Start of Block

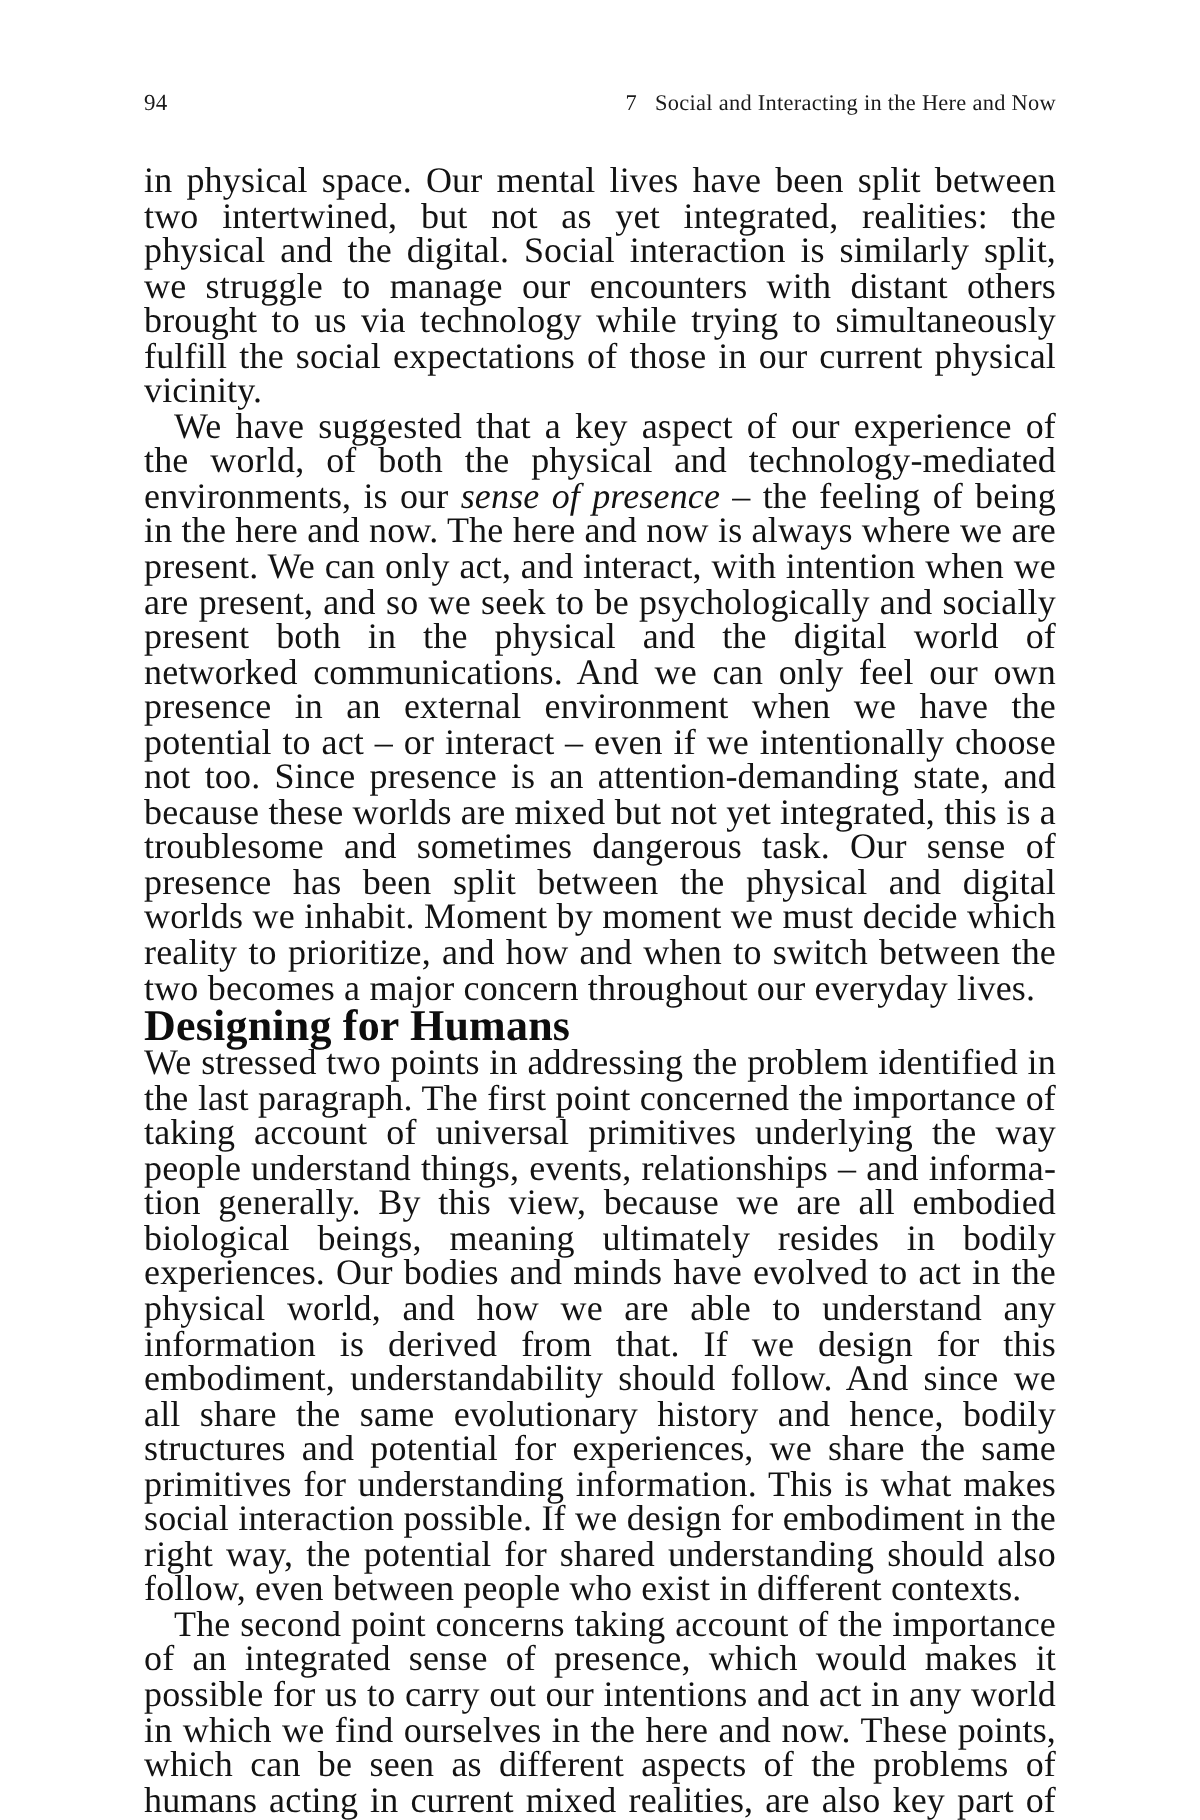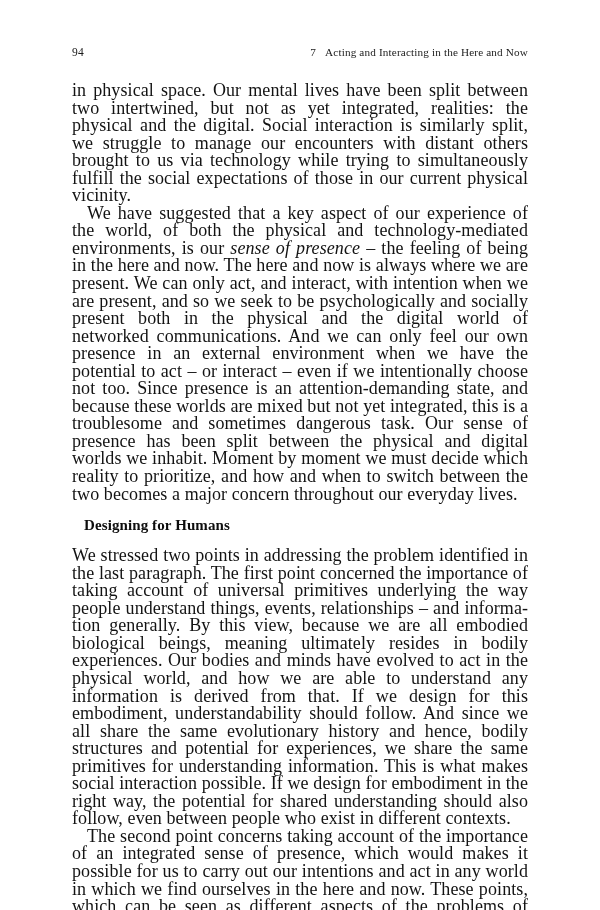--- a/index.html
+++ b/index.html
@@ -66,22 +66,22 @@
     text-align: justify;
     text-justify: inter-word;
     hyphens: manual;
     color: #131313;
     letter-spacing: 0.005em;
   }
   p.body-text.indented {
     text-indent: 15px;
   }
   h2.section-heading {
-    margin: 12px;
-    font-size: 15px;
+    margin: 0;
+    font-size: 22px;
     line-height: 20px;
     font-weight: bold;
     letter-spacing: 0.1px;
     color: #0d0d0d;
     text-align: left;
   }
   
   .blk-para1 { margin-top: 0; }
   .blk-para2 { margin-top: 0; }
   .blk-heading { margin-top: 51px; }
@@ -91,21 +91,21 @@
 </style>
 </head>
 <body>
 
 <div class="page">
 
   <div class="running-head">
     <span class="folio">94</span>
     <span class="chapter-head">
       <span class="chapter-num">7</span>
-      <span class="chapter-title">Acting and Interacting in the Here and Now</span>
+      <span class="chapter-title">Social and Interacting in the Here and Now</span>
     </span>
   </div>
 
   <div class="column">
 
     <p class="body-text blk-para1">in physical space. Our mental lives have been split between two intertwined, but not as yet integrated, realities: the physical and the digital. Social interaction is similarly split, we struggle to manage our encounters with distant others brought to us via technology while trying to simultaneously fulfill the social expectations of those in our current physical vicinity.</p>
 
     <p class="body-text indented blk-para2"><span>We have suggested that a key aspect of our experience of the world, of both the physical and technology-mediated environments, is our </span><em>sense of presence</em><span> – the feeling of being in the here and now. The here and now is always where we are present. We can only act, and interact, with intention when we are present, and so we seek to be psychologically and socially present both in the physical and the digital world of networked communications. And we can only feel our own presence in an external environment when we have the potential to act – or interact – even if we intentionally choose not too. Since presence is an attention-demanding state, and because these worlds are mixed but not yet integrated, this is a troublesome and sometimes dangerous task. Our sense of presence has been split between the physical and digital worlds we inhabit. Moment by moment we must decide which reality to prioritize, and how and when to switch between the two becomes a major concern throughout our everyday lives.</span></p>
 
     <h2 class="section-heading blk-heading">Designing for Humans</h2>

End of Block

### Work to complete:
Show a copy of each line from the data that includes the word "between".

### Answer:
     <p class="body-text blk-para1">in physical space. Our mental lives have been split between two intertwined, but not as yet integrated, realities: the physical and the digital. Social interaction is similarly split, we struggle to manage our encounters with distant others brought to us via technology while trying to simultaneously fulfill the social expectations of those in our current physical vicinity.</p>
     <p class="body-text indented blk-para2"><span>We have suggested that a key aspect of our experience of the world, of both the physical and technology-mediated environments, is our </span><em>sense of presence</em><span> – the feeling of being in the here and now. The here and now is always where we are present. We can only act, and interact, with intention when we are present, and so we seek to be psychologically and socially present both in the physical and the digital world of networked communications. And we can only feel our own presence in an external environment when we have the potential to act – or interact – even if we intentionally choose not too. Since presence is an attention-demanding state, and because these worlds are mixed but not yet integrated, this is a troublesome and sometimes dangerous task. Our sense of presence has been split between the physical and digital worlds we inhabit. Moment by moment we must decide which reality to prioritize, and how and when to switch between the two becomes a major concern throughout our everyday lives.</span></p>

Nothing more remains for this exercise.